Shortly after being elected to Parliament, he began writing a weekly column for the left-wing Morning Star newspaper. In May 2015, he said that "the Star is the most precious and only voice we have in the daily media". In February 2017, the Morning Star said of Corbyn: "He has been bullied, betrayed and ridiculed, and yet he carries on with the same grace and care he always shows to others – however objectionable their behaviour and treatment of him might be."

In 1983, Corbyn spoke on a "no socialism without gay liberation" platform and continued to campaign for LGBT rights.

He was a campaigner against apartheid in South Africa, serving on the National Executive of the Anti-Apartheid Movement, and was arrested in 1984 while demonstrating outside South Africa House, leading, decades later, to a viral image of Corbyn being arrested circulated by supporters on social media. This was as a member of the City of London Anti-Apartheid Group (CLAAG) who carried out a "non-stop picket" for 1,408 days to campaign for Nelson Mandela's release from prison. The Anti-Apartheid Movement did not support this protest, as they had agreed not to demonstrate within 30 feet of the embassy, and the picket failed to gain support from the London ANC; Mandela's failure to respond to CLAAG following his release from prison in 1990 is frequently described as a 'snub'.

He supported the 1984–85 miners' strike. In 1985, he invited striking miners into the gallery of the House of Commons; they were expelled for shouting: "Coal not dole". At the end of the strike Corbyn was given a medallion by the miners in recognition of his help.

In 1985, he was appointed national secretary of the newly launched Anti-Fascist Action.

During the BBC's Newsnight in 1984, Conservative MP Terry Dicks said that so-called Labour "scruffs" (such as Corbyn, who at this time was known for wearing an old polo-necked sweater to the Commons) should be banned from addressing the House of Commons unless they maintained higher standards. Corbyn responded, saying that: "It's not a fashion parade, it's not a gentleman's club, it's not a bankers' institute, it's a place where the people are represented."

In 1990, Corbyn opposed the poll tax (formally known as the Community Charge) and nearly went to jail for not paying the tax. He appeared in court the following year as a result.

Corbyn supported the campaign to overturn the convictions of Jawad Botmeh and Samar Alami for the 1994 bombing of the Israeli Embassy in London which argued that there was insufficient evidence to tie them to the act, along with Amnesty International, Unison and a number of journalists and other MPs.
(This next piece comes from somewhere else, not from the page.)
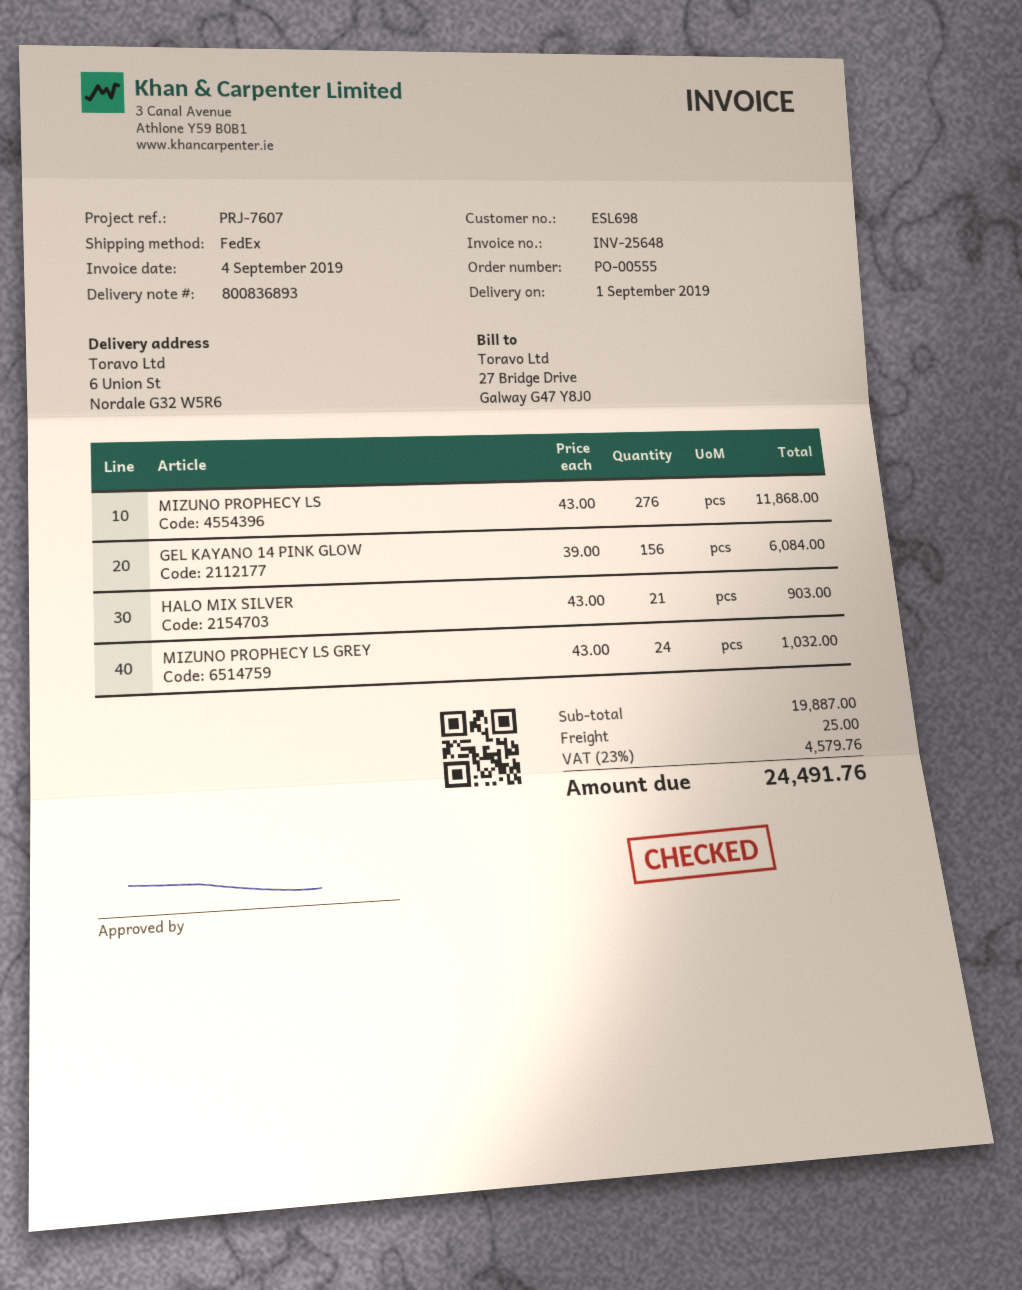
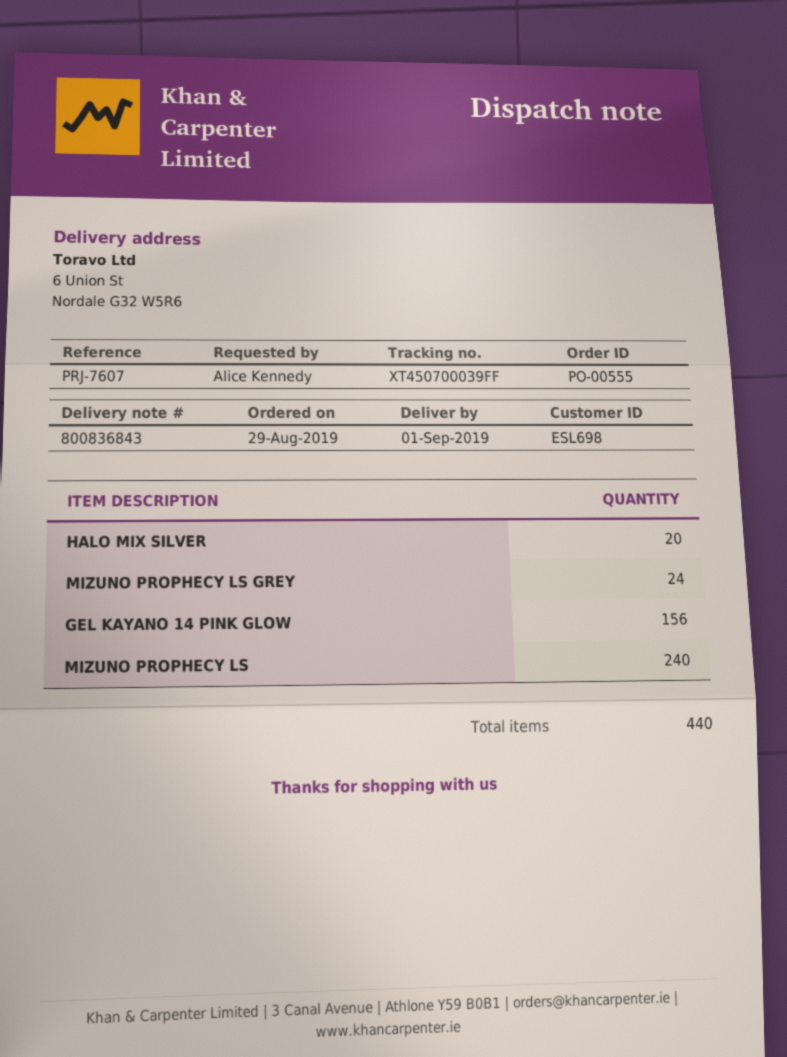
delivery note number: 800836893 -> 800836843
MIZUNO PROPHECY LS: 276 -> 240
HALO MIX SILVER: 21 -> 20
Botmeh and Alami had admitted possessing explosives and guns but denied they were for use in Britain. The convictions were upheld by the High Court of Justice in 2001 and by the European Court of Human Rights in 2007.

Corbyn sat on the Social Security Select Committee from 1992 to 1997.

Irish politics
A longstanding supporter of a united Ireland, in the 1980s Corbyn met Sinn Féin leader Gerry Adams a number of times. Corbyn consistently stated that he maintained links with Sinn Fein in order to work for a resolution to the armed conflict. According to The Sunday Times, Corbyn was involved in over 72 events connected with Sinn Féin or other pro-republican groups during the period of the IRA's paramilitary campaign.

Corbyn met Adams at the 1983 and 1989 Labour conferences (facilitated by pro-IRA Red Action) and in 1983 at Westminster, along with a number of other Labour MPs. In 1984, Corbyn and Ken Livingstone invited Adams, two convicted IRA volunteers and other members of Sinn Féin to Westminster.

During the 1980s, he campaigned on behalf of the Guildford Four and Birmingham Six, who were wrongly convicted of responsibility for IRA bombings in England in the mid-70s. In 1986, Corbyn was arrested with 15 demonstrators protesting against what they saw as weak evidence and poor treatment during the trial of a group of IRA members including Patrick Magee, who was convicted of the Brighton hotel bombing and other attacks. After refusing police requests to move from outside the court, Corbyn and the other protesters were arrested for obstruction and held for five hours before being released on bail, but were not charged.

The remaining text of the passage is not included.